So, how can we figure out what the "perfect diet" is?

Obviously there are ethical and religious reasons someone might choose a specific diet; this is not what I’m talking about here. I’m referring to diets, or eating patterns, people choose because they think it is healthy.

Earlier this year, I was at the annual conference for the Institute for Functional Medicine in San Francisco and one of my favorite parts of this whole conference was the food panel on the first day. They had 3 of the leading nutrition experts present on the benefits of the Mediterranean diet, Paleo diet and a primarily vegetarian diet.

They talked about all the research that backs up their claims around how beneficial their "diets" are. Pick any topic and I can almost guarantee that you can find studies that both "prove" it’s beneficial and that it’s not. Confusing isn’t it?

First of all, one thing to keep in mind is there is no ONE Mediterranean diet or paleo diet or vegetarian diet. There are many variations of these diets, and when someone says they are vegetarian or paleo you can’t assume you know what they are eating. I’ve known plenty of vegetarians that lived on cheese quesadillas and French fries, or those that think they are eating Paleo by going to Wendy’s or McDonalds and just not eating the bun.

One thing this expert panel all agreed on is that we should eliminate processed foods from our diet. More specifically we should take out trans fats, refined sugar, and refined flour. They also agreed that we all need to be eating much more vegetables than most of us do.
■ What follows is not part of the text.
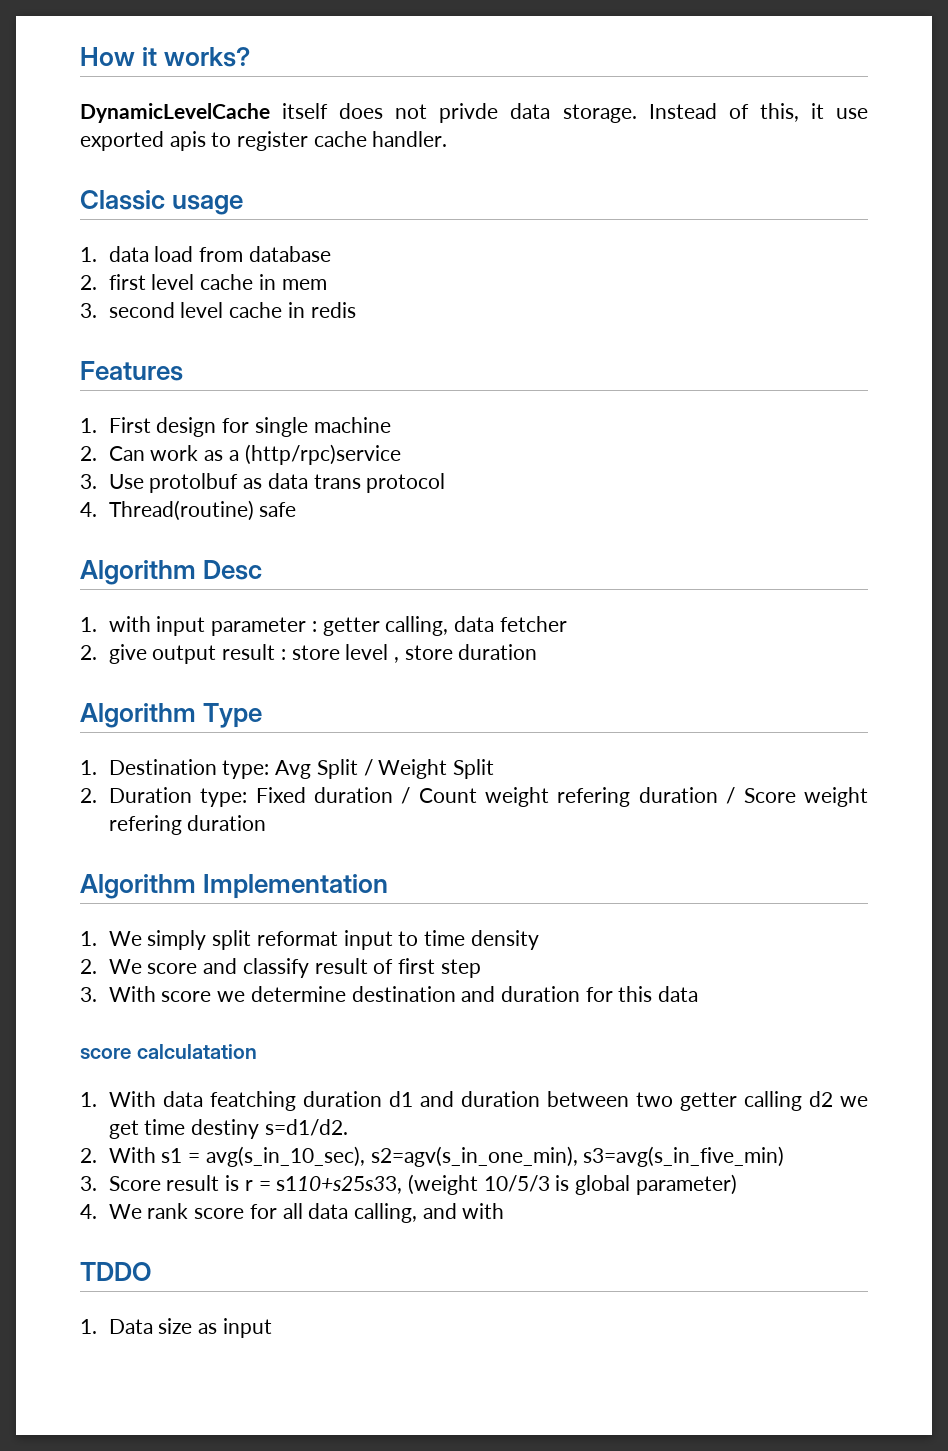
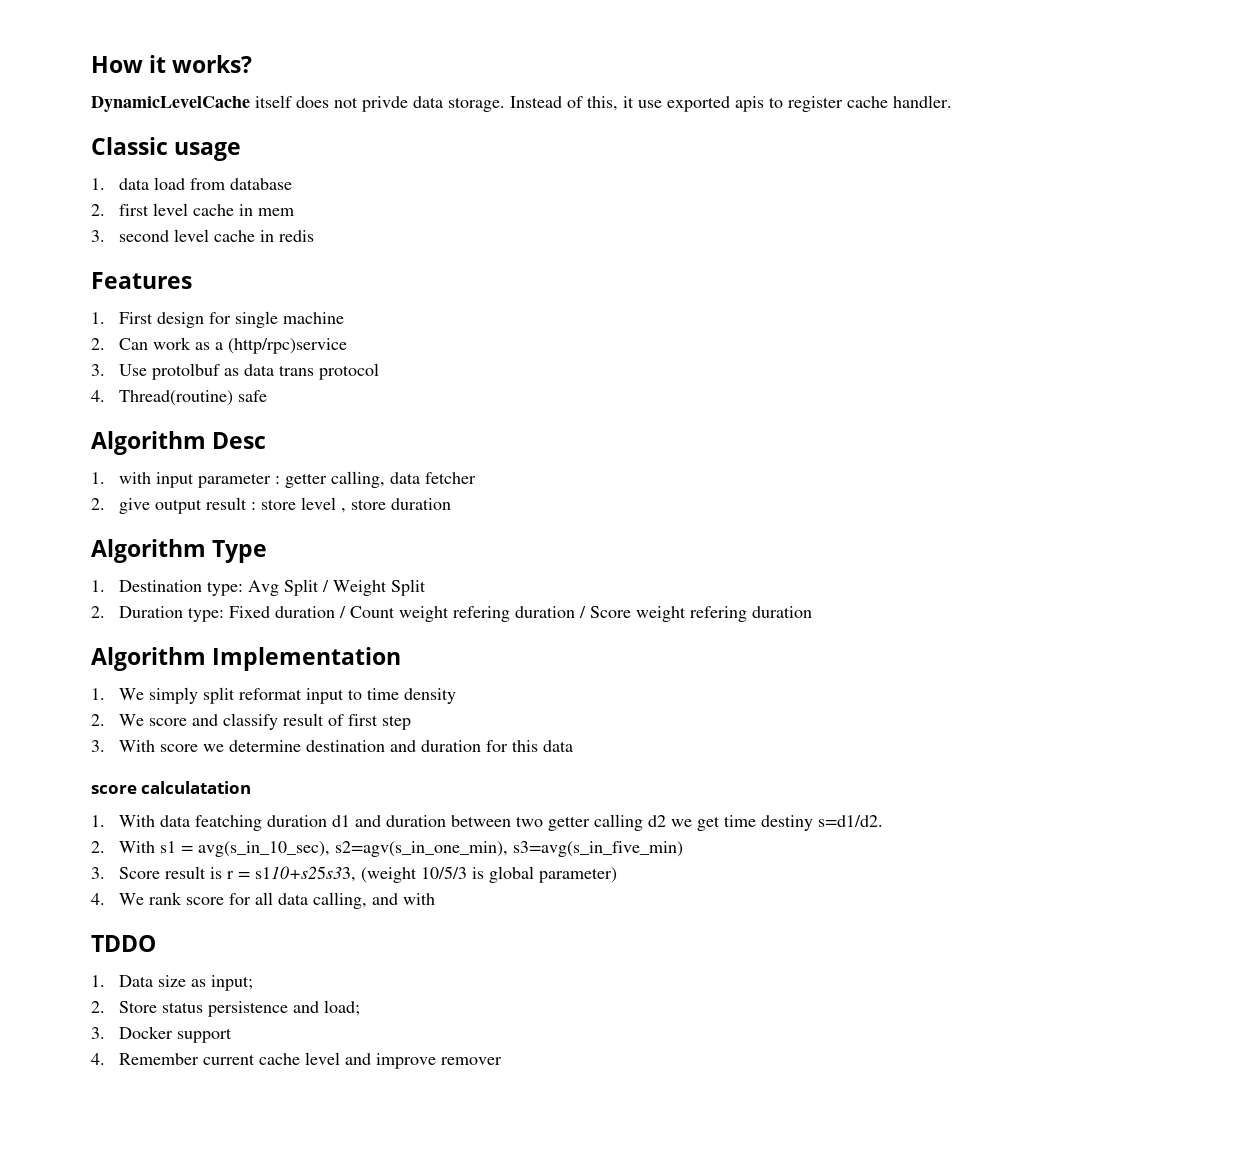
[222,1318,272,1338] input -> [211,975,254,991] [91,1000,361,1017] [91,1026,233,1043] [91,1052,503,1069] input; // 2. Store status persistence and load; // 3. Docker support // 4. Remember current cache level and improve remover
Why is it that the research is so conflicting?

Because THERE IS NO ONE PERFECT DIET. We are all different. Our bodies respond to nutrients differently. This fairly recent revelation is what the field of Nutrigenomics is all about. Nutrigenomics is the study of how food affects our genes and how our individual genetic differences can affect the way we respond to nutrients. You will hear more about this in the future.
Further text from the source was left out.